Case Study: Bellabeat

Ishmael Roslan

2022-07-24

1 Ask

1.1 Case Study Briefing

1.1.1 Scenario

You are a junior data analyst working on the marketing analyst team at Bellabeat, a high-tech manufacturer of health-focused products for women. Bellabeat is a successful small company, but they have the potential to become a larger player in the global smart device market. Urška Sršen, cofounder and Chief Creative Officer of Bellabeat, believes that analyzing smart device fitness data could help unlock new growth opportunities for the company. You have been asked to focus on one of Bellabeat’s products and analyze smart device data to gain insight into how consumers are using their smart devices. The insights you discover will then help guide marketing strategy for the company. You will present your analysis to the Bellabeat executive team along with your high-level recommendations for Bellabeat’s marketing strategy

1.1.2 Characters and Products

1.1.2.1 Characters

Urška Sršen: Bellabeat’s cofounder and Chief Creative Officer
Sando Mur: Mathematician and Bellabeat’s cofounder; key member of the Bellabeat executive team.
Bellabeat marketing analytics team: A team of data analysts responsible for collecting, analyzing, and reporting data that helps guide Bellabeat’s marketing strategy. You joined this team six months ago and have been busy learning about Bellabeat’’s mission and business goals — as well as how you, as a junior data analyst, can help Bellabeat achieve them.

1.1.2.2 Products

Bellabeat app: The Bellabeat app provides users with health data related to their activity, sleep, stress, menstrual cycle, and mindfulness habits. This data can help users better understand their current habits and make healthy decisions. The Bellabeat app connects to their line of smart wellness products.
Leaf: Bellabeat’s classic wellness tracker can be worn as a bracelet, necklace, or clip. The Leaf tracker connects to the Bellabeat app to track activity, sleep, and stress.
Time: This wellness watch combines the timeless look of a classic timepiece with smart technology to track user activity, sleep, and stress. The Time watch connects to the Bellabeat app to provide you with insights into your daily wellness.
Spring: This is a water bottle that tracks daily water intake using smart technology to ensure that you are appropriately hydrated throughout the day. The Spring bottle connects to the Bellabeat app to track your hydration levels.
Bellabeat membership: Bellabeat also offers a subscription-based membership program for users. Membership gives users 24/7 access to fully personalized guidance on nutrition, activity, sleep, health and beauty, and mindfulness based on their lifestyle and goals.

1.1.3 About the Company

Urška Sršen and Sando Mur founded Bellabeat, a high-tech company that manufactures health-focused smart products. Sršen used her background as an artist to develop beautifully designed technology that informs and inspires women around the world. Collecting data on activity, sleep, stress, and reproductive health has allowed Bellabeat to empower women with knowledge about their own health and habits. Since it was founded in 2013, Bellabeat has grown rapidly and quickly positioned itself as a tech-driven wellness company for women.
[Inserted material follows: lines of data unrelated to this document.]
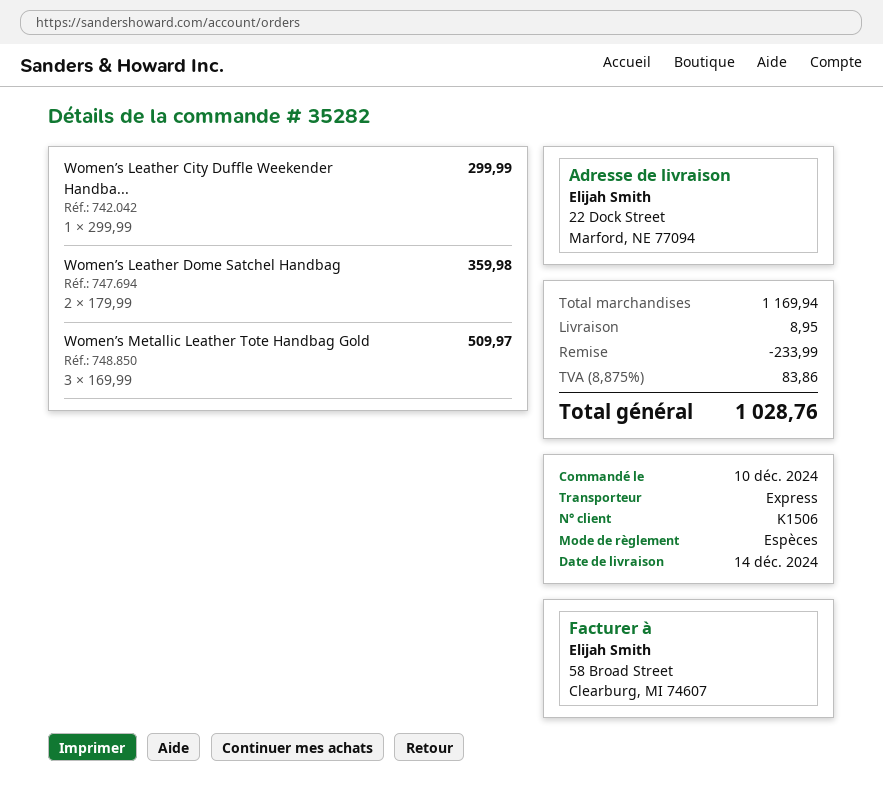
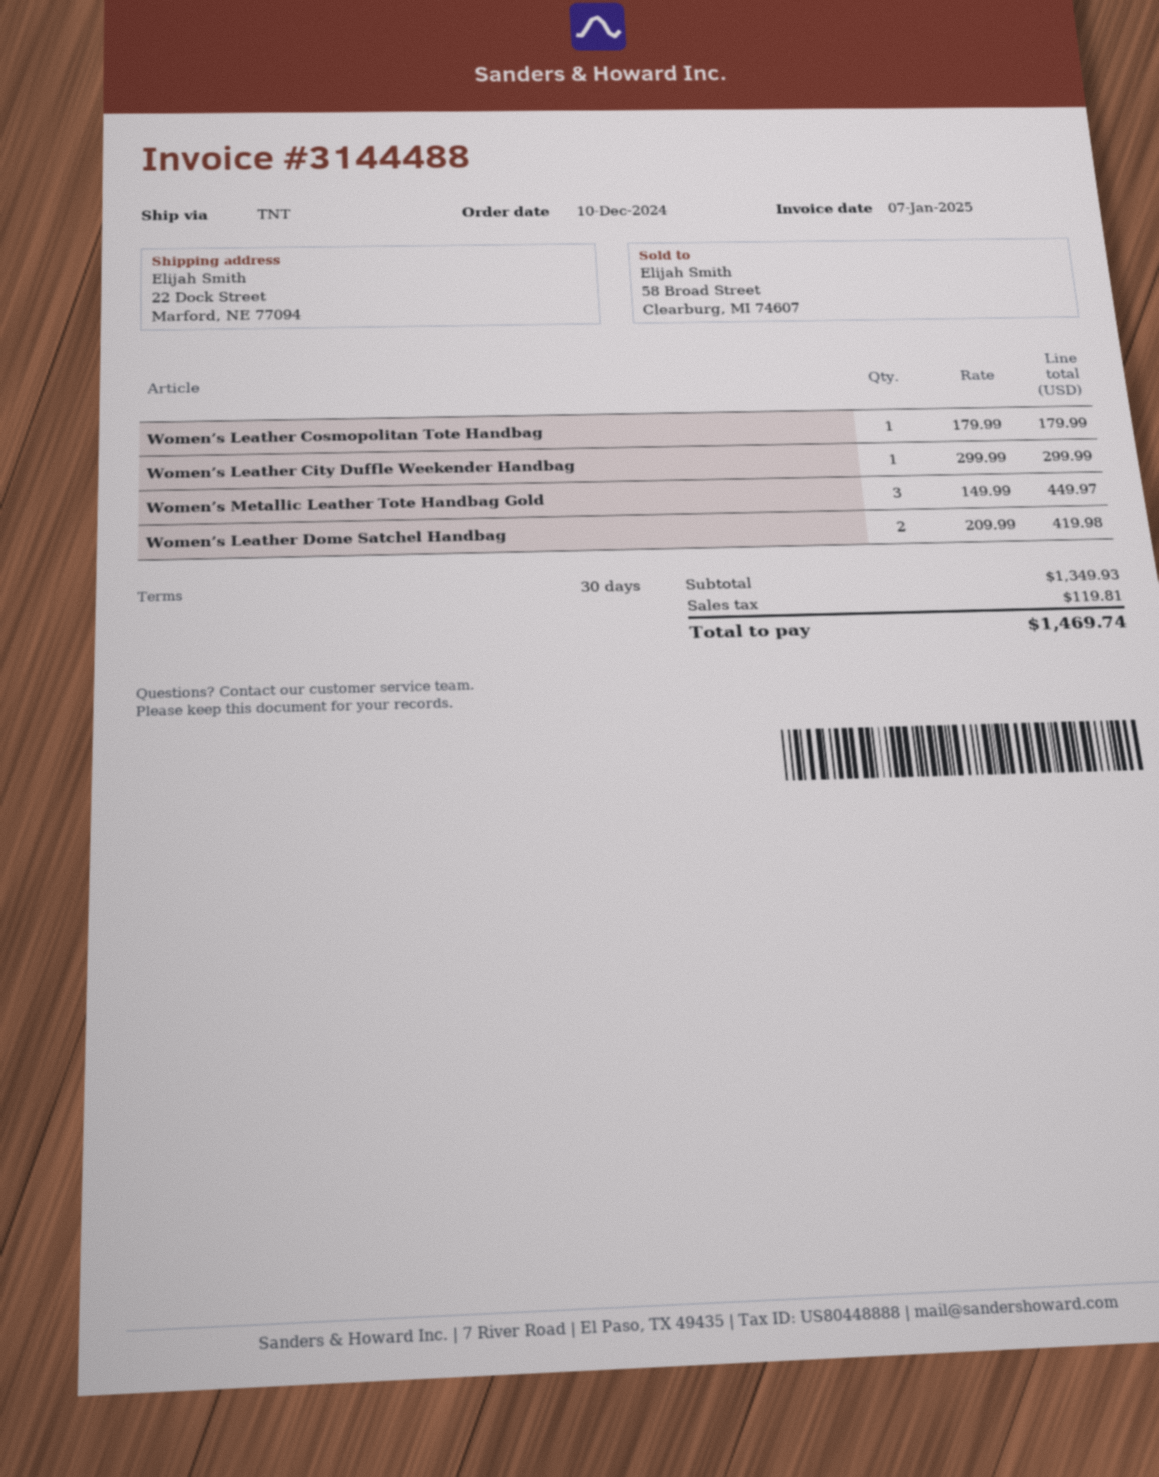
shipping method: express -> TNT
Women’s Leather Dome Satchel Handbag: 2 x 179.99 = 359.98 -> 2 x 209.99 = 419.98
Women’s Metallic Leather Tote Handbag Gold: 3 x 169.99 = 509.97 -> 3 x 149.99 = 449.97
Women’s Leather Cosmopolitan Tote Handbag: none -> 1 x 179.99 = 179.99
subtotal: 1169.94 -> 1349.93
discount: 233.99 -> none
shipping: 8.95 -> none
tax: 83.86 -> 119.81
total: 1028.76 -> 1469.74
By 2016, Bellabeat had opened offices around the world and launched multiple products. Bellabeat products became available through a growing number of online retailers in addition to their own e-commerce channel on their website. The company has invested in traditional advertising media, such as radio, out-of-home billboards, print, and television, but focuses on digital marketing extensively. Bellabeat invests year-round in Google Search, maintaining active Facebook and Instagram pages, and consistently engages consumers on Twitter. Additionally, Bellabeat runs video ads on Youtube and display ads on the Google Display Network to support campaigns around key marketing dates. Sršen knows that an analysis of Bellabeat’s available consumer data would reveal more opportunities for growth. She has asked the marketing analytics team to focus on a Bellabeat product and analyze smart device usage data in order to gain insight into how people are already using their smart devices. Then, using this information, she would like high-level recommendations for how these trends can inform Bellabeat marketing strategy.

1.2 The Business Task

To identify trends in usage of activity trackers and their associated apps.
Recommend features and inform marketing strategy to give Bellabeat a competitive advantage and to increase market share.

1.2.1 Key Questions

What are the trends in usage of the the trackers?
Are there correlations between sleep, activity and calories burned?
What features would improve user experience whilst also promoting better health?
Which features should be the focus of the marketing strategy?

2 Prepare

2.1 Data Sources

Where was the data stored?

FitBit Fitness Tracker Data (CC0: Public Domain, dataset made available through Mobius): This Kaggle data set contains personal fitness tracker from thirty fitbit users. Thirty eligible Fitbit users consented to the submission of personal tracker data, including minute-level output for physical activity, heart rate, and sleep monitoring. It includes information about daily activity, steps, and heart rate that can be used to explore users’ habits.

2.2 Data Import and Store

2.2.1 Importing Data

List Files in Directory

library(data.table)
files <- list.files(path = "data", full.names = T)
files

##  [1] "data/dailyActivity_merged.csv"          
##  [2] "data/dailyCalories_merged.csv"          
##  [3] "data/dailyIntensities_merged.csv"       
##  [4] "data/dailySteps_merged.csv"             
##  [5] "data/heartrate_seconds_merged.csv"      
##  [6] "data/hourlyCalories_merged.csv"         
##  [7] "data/hourlyIntensities_merged.csv"      
##  [8] "data/hourlySteps_merged.csv"            
##  [9] "data/minuteCaloriesNarrow_merged.csv"   
## [10] "data/minuteCaloriesWide_merged.csv"     
## [11] "data/minuteIntensitiesNarrow_merged.csv"
## [12] "data/minuteIntensitiesWide_merged.csv"  
## [13] "data/minuteMETsNarrow_merged.csv"       
## [14] "data/minuteSleep_merged.csv"            
## [15] "data/minuteStepsNarrow_merged.csv"      
## [16] "data/minuteStepsWide_merged.csv"        
## [17] "data/sleepDay_merged.csv"               
## [18] "data/weightLogInfo_merged.csv"

Remove minutes and Wide tables as they they are replicated in hourly and Narrow tables respectively. dailyCalories, `dailySteps` and dailyIntensities are also duplicated in dailyActivity. Keep minuteSleep for extra data on sleep stages.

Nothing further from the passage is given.